To do – Please restate every record below word for word and skip the pictures.

Supplied records –
________

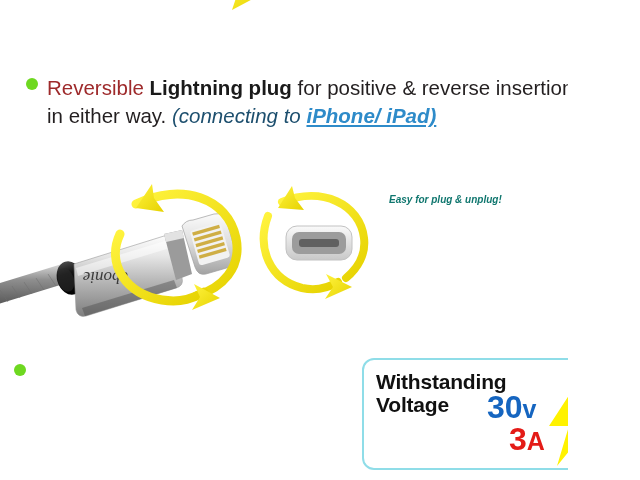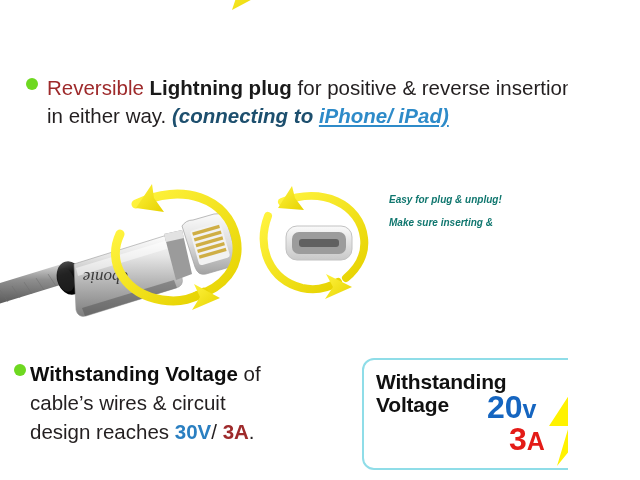--- a/index.html
+++ b/index.html
@@ -33,7 +33,7 @@
   }
   .rev-text .t-reversible{color:#9e2a2b;}
   .rev-text .t-bold{font-weight:700;color:#1a1a1a;}
-  .rev-text .t-connect{color:#1d4f6e;font-weight:700;font-style:italic;text-align:center;}
+  .rev-text .t-connect{color:#1d4f6e;font-weight:400;font-style:italic;text-align:center;}
   .rev-text .t-iphone{color:#2e8bc9;font-weight:700;font-style:italic;text-decoration:underline;}
 
   

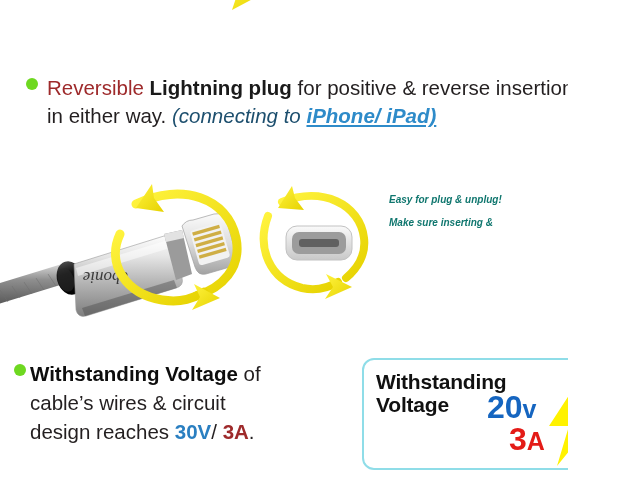--- a/index.html
+++ b/index.html
@@ -233,7 +233,6 @@
 
     <div class="plug-note">
       <div>Easy for plug &amp; unplug!</div>
-      <div>Make sure inserting &amp;</div>
     </div>
   </div>
 

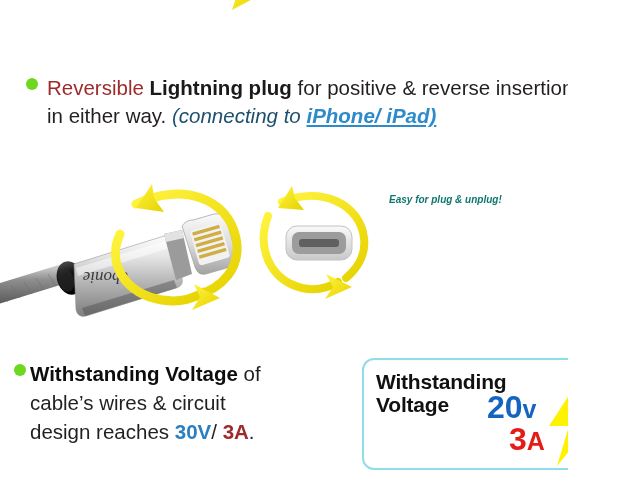--- a/index.html
+++ b/index.html
@@ -239,11 +239,6 @@
   <div class="sec-volt">
     <div class="volt-line">
       <span class="bullet"></span>
-      <div class="volt-text">
-        <span class="t-bold">Withstanding Voltage</span><span> of</span><br>
-        <span>cable’s wires &amp; circuit</span><br>
-        <span>design reaches </span><span class="t-30v">30V</span><span>/ </span><span class="t-3a">3A</span><span>.</span>
-      </div>
     </div>
   </div>
 

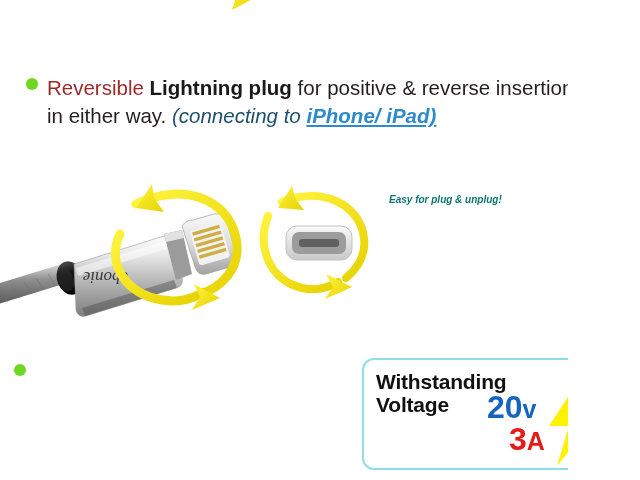--- a/index.html
+++ b/index.html
@@ -247,7 +247,7 @@
       <div class="badge-l1">Withstanding</div>
       <div class="badge-l2">Voltage</div>
       <div class="badge-30v">
-        <span>20</span><span class="unit">v</span>
+        <span>30</span><span class="unit">v</span>
       </div>
       <div class="badge-3a">
         <span>3</span><span class="unit">A</span>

________

Expected output –
--- a/index.html
+++ b/index.html
@@ -33,7 +33,7 @@
   }
   .rev-text .t-reversible{color:#9e2a2b;}
   .rev-text .t-bold{font-weight:700;color:#1a1a1a;}
-  .rev-text .t-connect{color:#1d4f6e;font-weight:700;font-style:italic;text-align:center;}
+  .rev-text .t-connect{color:#1d4f6e;font-weight:400;font-style:italic;text-align:center;}
   .rev-text .t-iphone{color:#2e8bc9;font-weight:700;font-style:italic;text-decoration:underline;}
 
   

--- a/index.html
+++ b/index.html
@@ -233,7 +233,6 @@
 
     <div class="plug-note">
       <div>Easy for plug &amp; unplug!</div>
-      <div>Make sure inserting &amp;</div>
     </div>
   </div>
 

--- a/index.html
+++ b/index.html
@@ -239,11 +239,6 @@
   <div class="sec-volt">
     <div class="volt-line">
       <span class="bullet"></span>
-      <div class="volt-text">
-        <span class="t-bold">Withstanding Voltage</span><span> of</span><br>
-        <span>cable’s wires &amp; circuit</span><br>
-        <span>design reaches </span><span class="t-30v">30V</span><span>/ </span><span class="t-3a">3A</span><span>.</span>
-      </div>
     </div>
   </div>
 

--- a/index.html
+++ b/index.html
@@ -247,7 +247,7 @@
       <div class="badge-l1">Withstanding</div>
       <div class="badge-l2">Voltage</div>
       <div class="badge-30v">
-        <span>20</span><span class="unit">v</span>
+        <span>30</span><span class="unit">v</span>
       </div>
       <div class="badge-3a">
         <span>3</span><span class="unit">A</span>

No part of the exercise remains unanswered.